Instead, many made demagogic speeches about Republican benefit cuts, as if it is possible to fix the system without benefit cuts. Many ginned up the familiar scare tactics designed to frighten the elderly.
Isn't there an editor of some sort working at the New York Times? Because this quote isn't a subjective opinion or an ideological argument, it's a plain lie. Even if Social Security's problems were orders of magnitude larger than they are, even if the Trustees' most pessimistic projections materialized and the Baby Boom proved even larger than we feared, we could, if we wanted, divert defense-spending and raise taxes. We could cut other programs and sell bonds. We could do all sorts of things that, while painful, would never ever require a reduction in benefits. And, as the situation actually is, the fiscal issues are minor and all we need is something simple and, for most Americans, painless, like rolling back Bush's top-bracket tax cuts or raising the payroll cap. We do one of those things and Social Security is totally, entirely, fixed, no benefit cuts needed.

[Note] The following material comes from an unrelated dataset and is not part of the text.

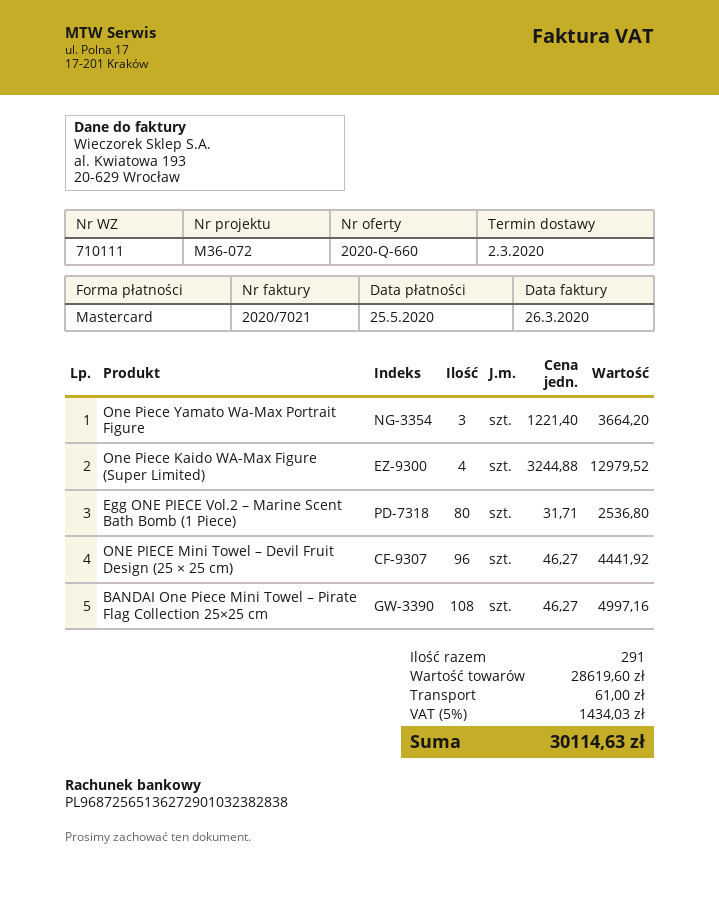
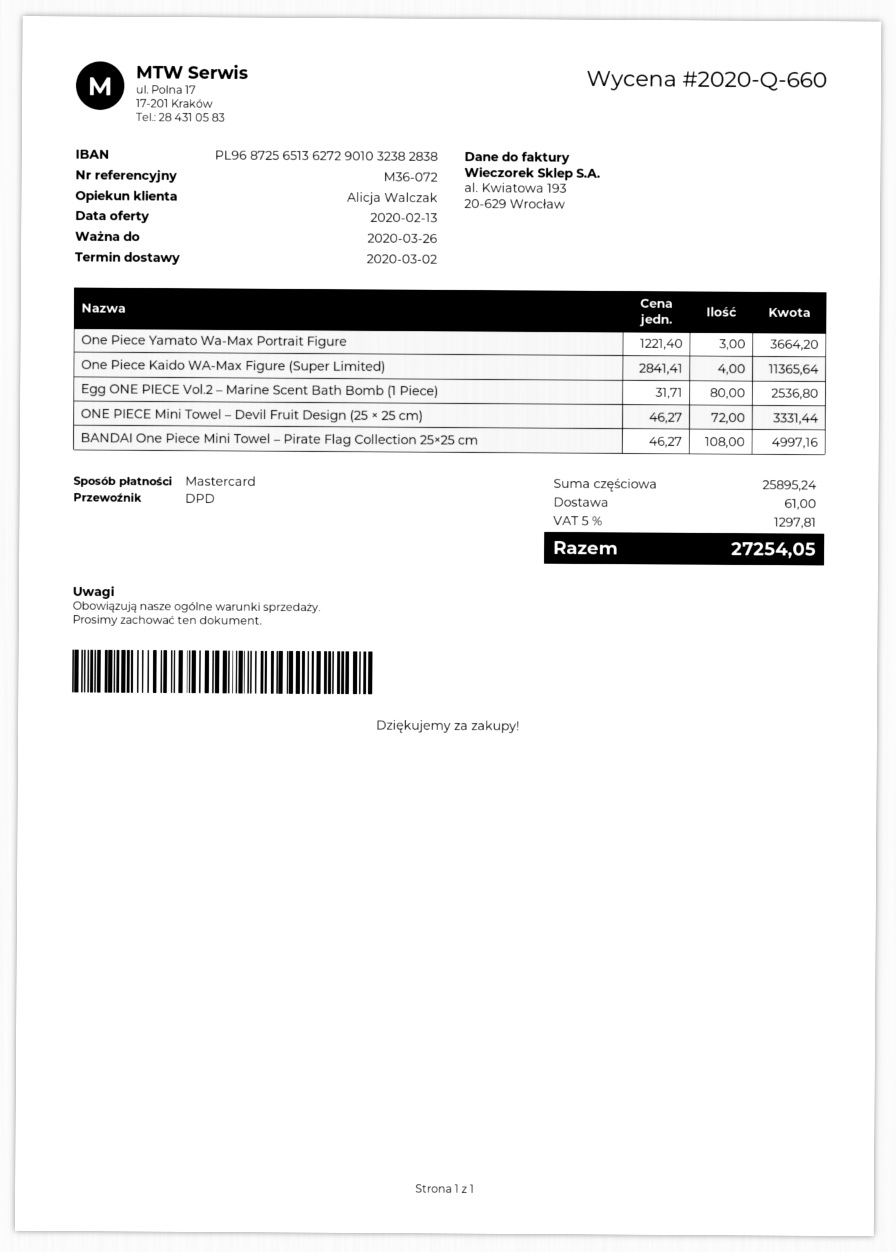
One Piece Kaido WA-Max Figure (Super Limited): 4 x 3244.88 = 12979.52 -> 4 x 2841.41 = 11365.64
ONE PIECE Mini Towel – Devil Fruit Design (25 × 25 cm): 96 x 46.27 = 4441.92 -> 72 x 46.27 = 3331.44
subtotal: 28619.60 -> 25895.24
tax: 5% = 1434.03 -> 5% = 1297.81
total: 30114.63 -> 27254.05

Y'know, I'm not even sure what to say about this. Brooks is just breathtakingly duplicitous here. Having spent the column doing his reasonable guy schtick ("In this case, both parties are wrong: Republicans should pet puppies more than they do and Democrats should stop throwing them out of moving cars just to watch them die"), he delivers, as an offhand recognition of a reality neither party is honest enough to face, a factually indefensible claim. In most lines of work, you'd get fired for such blatant dishonesty. With Brooks, it's become his M.O. His columns, at least the ones that aren't totally inane, end with a completely incorrect, highly partisan assertion that he makes believable by presenting it as a criticism of both parties but which, in reality, is a critical part of the Republican argument. So Brooks legitimizes the right's case by presenting it as a rejection of both parties. Very effective, but how does he sleep at night?